В здании, как всегда, жарко, в воздухе запах несвежего дыхания и затхлой воды. Осмотр проходит в самой большой палате, где все кровати сдвинуты к стене. Ни Розиты, подруги наны, принятой на прошлой неделе, ни других пациентов не видно. За разделяющими комнату шторами разместились несколько мужчин в белых халатах и масках. Выходящим из-за занавески документы вручает сестра Клара.
Сестра Маргарита входит, чтобы помочь ей, и кладет руку мне на плечо.
Через некоторое время меня подзывает доктор с глубокими морщинами на лбу. Бондок отпускает мою руку, и палата без его поддержки слегка наклоняется. Я ступаю за занавеску.
– Имя? – спрашивает доктор.
– Амихан.
– Фамилия?
Я знаю, что такое фамилия, но не знаю ответа, а потому называю имя наны.
– Возраст?
– Двенадцать лет.
Он записывает мое имя и возраст в формуляр, потом поднимает голову и смотрит на меня. Я вижу лучистые морщинки в уголках глаз и понимаю, что доктор улыбается под маской.
– Итак, Амихан Тала. Я – доктор Родель из Манилы. Знаешь, где это?
Я киваю. Манила – самый большой город в нашей стране, то место, где, как говорит доктор Замора, я когда-нибудь получу работу. Отсюда она далеко-далеко.
– Я осмотрю тебя, и это совсем не больно, так что бояться не нужно. Моей внучке девять лет, и ей не нравятся врачи, хотя я, ее лоло, доктор! А твой лоло живет на Кулионе?

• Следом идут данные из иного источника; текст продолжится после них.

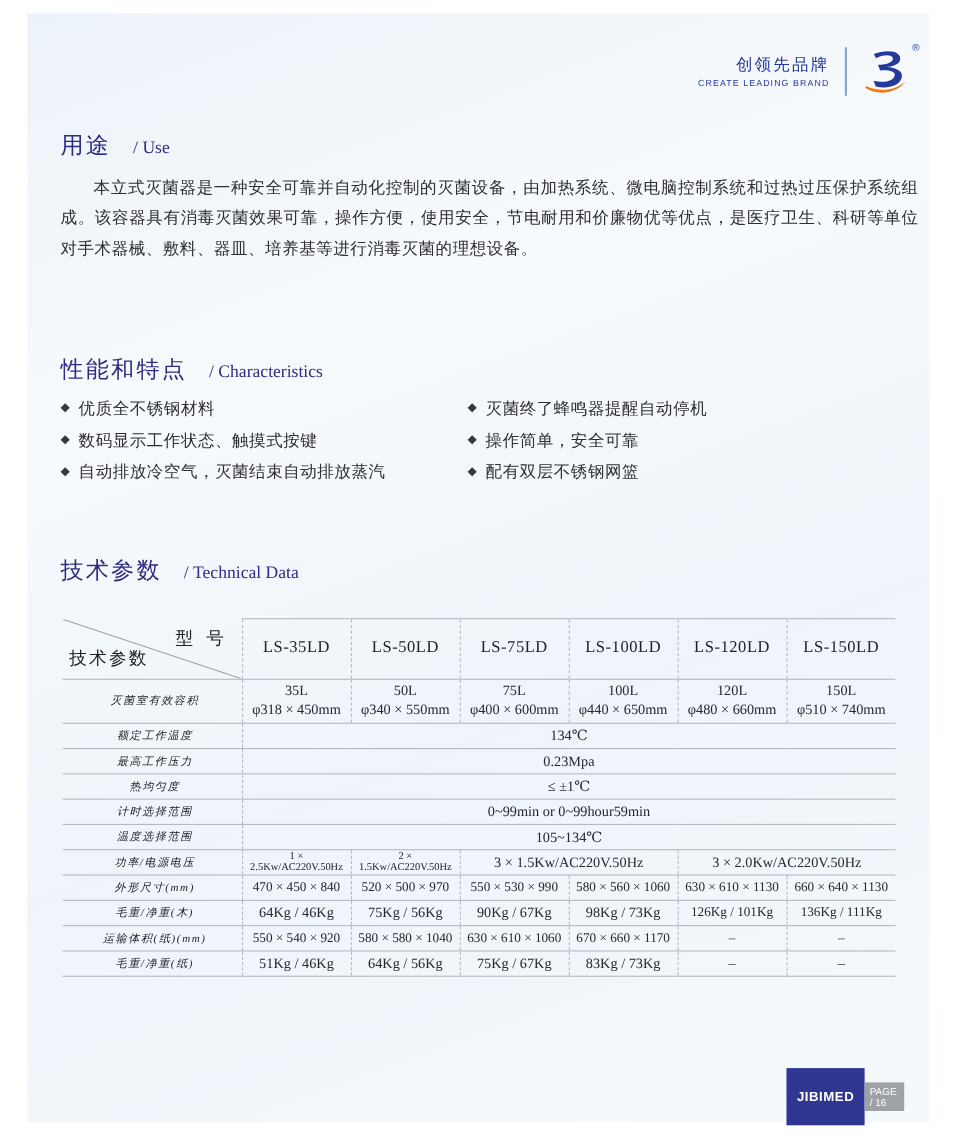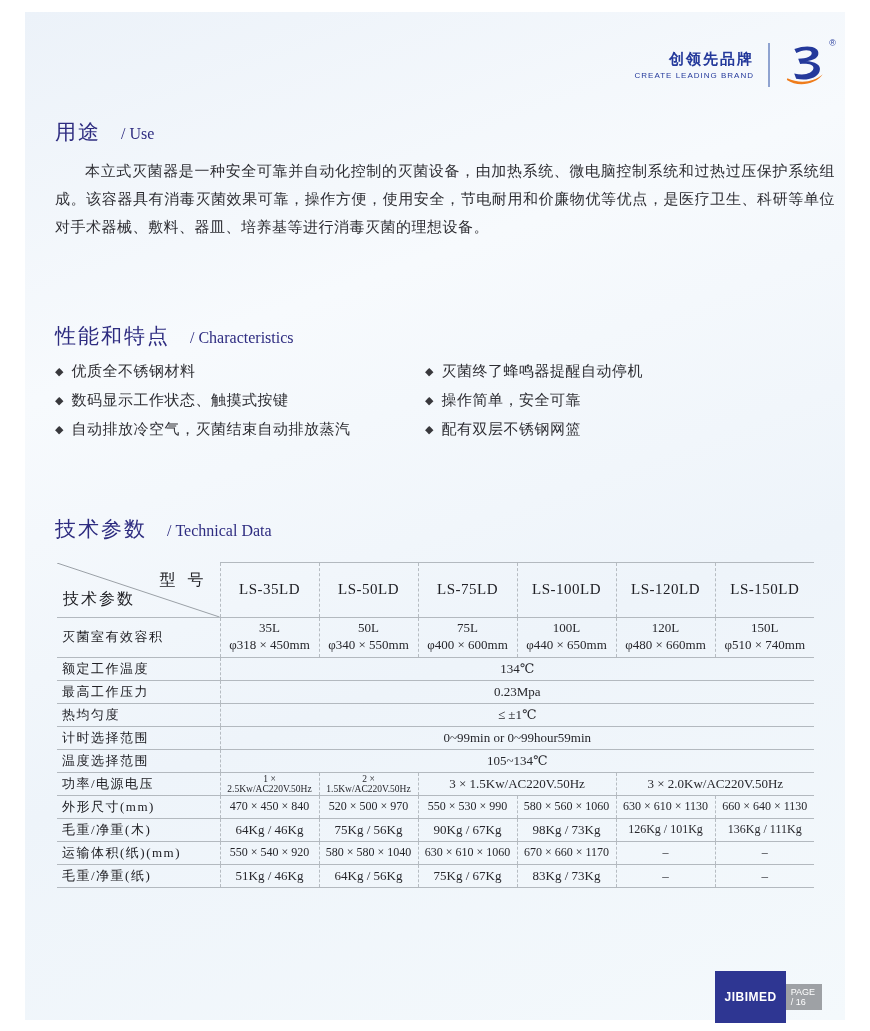--- a/index.html
+++ b/index.html
@@ -9,21 +9,21 @@
     overflow:hidden;
   }
   .page {
     position:absolute; left:25px; top:12px; width:820px; height:1008px;
     background:linear-gradient(160deg,#ecf2f9 0%,#f7fafd 30%,#eef4fa 62%,#f4f9fc 100%);
   }
 
   
   .brand-block { position:absolute; top:30px; right:17px; display:flex; align-items:center; }
   .slogan { text-align:right; color:#24399b; font-family:"Liberation Sans","DejaVu Sans",sans-serif; }
-  .slogan .cn { font-size:15px; font-weight:bold; letter-spacing:2px; }
+  .slogan .cn { font-size:15px; font-weight:normal; letter-spacing:2px; }
   .slogan .en { font-size:8px; letter-spacing:1px; margin-top:2px; }
   .brand-divider { width:2px; height:44px; background:#8fa3d0; margin:0 12px 0 14px; }
   .logo-wrap { display:flex; align-items:flex-start; }
   .logo-mark { position:relative; width:46px; height:46px; }
   .logo-reg { position:absolute; top:-4px; right:-8px; font-size:9px; color:#24399b; font-family:"Liberation Sans",sans-serif; }
   .brand-names { margin-left:8px; }
   .brand-cn { font-size:23px; font-style:italic; font-weight:bold; color:#24399b; letter-spacing:4px; line-height:1.1; }
   .brand-en { font-size:10.5px; font-weight:bold; color:#24399b; letter-spacing:1.6px; margin-top:2px; }
 
   
@@ -50,21 +50,21 @@
   .spec-wrap { position:absolute; left:32px; top:550px; }
   table.spec { border-collapse:collapse; table-layout:fixed; width:757px; }
   .spec col.c-label { width:163px; }
   .spec col.c-m { width:99px; }
   .spec td, .spec th { padding:0; border-bottom:1px solid #b3b9bf; text-align:center; font-weight:normal; vertical-align:middle; }
   .spec .vline { border-left:1px dashed #b6bcc2; }
   .spec tr.hdr { height:54px; }
   .spec tr.r-vol { height:40px; }
   .spec tr.r { height:23px; }
   .spec th.model { font-size:15px; color:#202025; letter-spacing:0.5px; border-top:1px solid #b3b9bf; font-weight:400; }
-  .spec td.lbl { text-align:left; padding-left:5px; font-size:13px; letter-spacing:1.5px; color:#202025; }
+  .spec td.lbl { text-align:center; padding-left:5px; font-size:10px; letter-spacing:1.5px; color:#202025;font-style:italic; }
   .spec td.val { font-size:13px; color:#26262b; }
   .spec td.val.sm { font-size:12px; }
   .spec td.val.tiny { font-size:9.5px; }
   .spec td.val .l1, .spec td.val .l2 { line-height:1.3; font-size:13px; }
   .corner { position:relative; height:54px; }
   .corner svg { position:absolute; left:0; top:0; width:100%; height:100%; }
   .corner .ctop { position:absolute; top:7px; right:12px; font-size:16px; letter-spacing:4px; color:#202025; }
   .corner .cbot { position:absolute; bottom:7px; left:6px; font-size:16px; letter-spacing:2px; color:#202025; }
 
   
@@ -132,21 +132,21 @@
         <span class="bullet-icon">◆</span>
         <span class="bullet-text">操作简单，安全可靠</span>
       </div>
       <div class="bullet-item">
         <span class="bullet-icon">◆</span>
         <span class="bullet-text">配有双层不锈钢网篮</span>
       </div>
     </div>
   </div>
 
-  <div class="sec-h" style="top:503px;text-align:center;">
+  <div class="sec-h" style="top:492px;text-align:center;">
     <span class="cn">技术参数</span><span class="en">/ Technical Data</span>
   </div>
 
   <div class="spec-wrap">
     <table class="spec">
       <colgroup>
         <col class="c-label">
           <col class="c-m">
           <col class="c-m">
           <col class="c-m">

– Нет. – Доктор мне нравится, но показывать это я не хочу, потому что он на стороне мистера Заморы.
– С кем ты живешь? Тот мужчина, что был с тобой, твой ама?

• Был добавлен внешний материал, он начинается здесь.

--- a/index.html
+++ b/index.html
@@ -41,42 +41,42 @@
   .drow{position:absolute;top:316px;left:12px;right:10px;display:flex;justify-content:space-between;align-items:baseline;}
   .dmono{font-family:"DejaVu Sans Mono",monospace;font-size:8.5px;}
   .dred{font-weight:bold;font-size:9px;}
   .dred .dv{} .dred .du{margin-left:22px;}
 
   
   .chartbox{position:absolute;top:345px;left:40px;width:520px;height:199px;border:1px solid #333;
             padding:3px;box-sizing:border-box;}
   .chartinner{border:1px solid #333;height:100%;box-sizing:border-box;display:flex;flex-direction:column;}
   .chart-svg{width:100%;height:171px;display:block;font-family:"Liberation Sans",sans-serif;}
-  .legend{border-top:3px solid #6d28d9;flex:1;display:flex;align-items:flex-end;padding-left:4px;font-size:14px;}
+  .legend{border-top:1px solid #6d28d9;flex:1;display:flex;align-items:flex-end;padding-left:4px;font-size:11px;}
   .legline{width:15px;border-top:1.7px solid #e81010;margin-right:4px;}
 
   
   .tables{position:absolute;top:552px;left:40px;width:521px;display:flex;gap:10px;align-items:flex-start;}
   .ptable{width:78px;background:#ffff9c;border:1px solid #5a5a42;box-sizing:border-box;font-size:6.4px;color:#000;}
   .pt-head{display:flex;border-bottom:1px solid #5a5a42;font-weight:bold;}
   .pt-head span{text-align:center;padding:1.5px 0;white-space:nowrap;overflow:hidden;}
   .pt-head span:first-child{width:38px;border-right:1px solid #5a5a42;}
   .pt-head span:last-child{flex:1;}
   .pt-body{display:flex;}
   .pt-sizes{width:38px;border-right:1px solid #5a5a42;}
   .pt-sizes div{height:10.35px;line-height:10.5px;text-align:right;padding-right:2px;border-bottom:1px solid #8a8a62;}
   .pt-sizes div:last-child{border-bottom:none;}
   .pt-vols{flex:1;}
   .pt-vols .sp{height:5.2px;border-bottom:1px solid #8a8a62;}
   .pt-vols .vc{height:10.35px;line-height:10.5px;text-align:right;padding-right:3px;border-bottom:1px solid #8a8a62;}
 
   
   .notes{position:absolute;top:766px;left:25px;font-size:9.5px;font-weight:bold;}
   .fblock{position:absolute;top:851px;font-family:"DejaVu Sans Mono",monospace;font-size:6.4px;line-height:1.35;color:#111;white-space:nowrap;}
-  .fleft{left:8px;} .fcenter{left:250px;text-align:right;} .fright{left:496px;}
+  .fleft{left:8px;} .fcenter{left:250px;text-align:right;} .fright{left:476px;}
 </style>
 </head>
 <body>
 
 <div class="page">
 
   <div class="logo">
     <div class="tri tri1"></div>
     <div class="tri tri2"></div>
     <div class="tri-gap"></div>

Я качаю головой и смеюсь, представив, как скривилась бы и фыркнула презрительно нана, если бы узнала, что доктор Родель принял Бондока за моего отца.
– Я живу с моей наной.
– А где она?
– Ее отправили домой с документами.
– Ага. – Доктор переходит на серьезный тон. – Значит, она – прокаженная?
– Мы здесь не пользуемся этим словом, – говорю я, не успев толком подумать. Впрочем, доктор Родель, похоже, не обижается.
– Если так, извини. – Глаза его опять улыбаются. – Боюсь, маску мне все-таки придется оставить. На всякий случай. Я позову одну из сестер; нужно проверить твой живот и ноги. – Он делает рукой жест, на который, к счастью, отзывается сестра Маргарита.
– Мне потребуется полный осмотр. Будьте добры, задерните, пожалуйста, шторы.
Монахиня задергивает висящую на карнизе занавеску, отделяя нас троих. Проникающий через ткань свет бледнеет. Потом сестра Маргарита помогает мне снять платье и оборачивает вокруг меня простыню, чтобы доктор Родель мог осмотреть мою кожу и проверить ее на наличие характерных признаков и онемения. Работает он быстро, и сестра передвигает простыню так, чтобы он смог осмотреть и живот. Мне щекотно, но я сдерживаюсь. Наконец осмотр закончен, и сестра Маргарита убирает простыню и помогает мне одеться. Доктор Родель берет палочку с ваткой и осторожно вставляет в ноздрю.
– А это для штучек, которые слишком малы для моих старых глаз. – Он кладет ватку в бумажный кулечек. – Но, похоже, твоя нана хорошо о тебе заботилась.
– Да, – киваю я. Хочу спросить, значит ли это, что я могу остаться с ней, но сестра Маргарита уже сдвинула штору и ведет меня к Бондоку, так что я едва успеваю пробормотать быстрое спасибо.
Глаза доктора Роделя улыбаются, и он машет рукой Диве. Сестра Клара вручает мне документ. Мы с Бондоком выходим, а доктор уже смотрит на пальцы Дивы. Ее малыш по-прежнему плачет.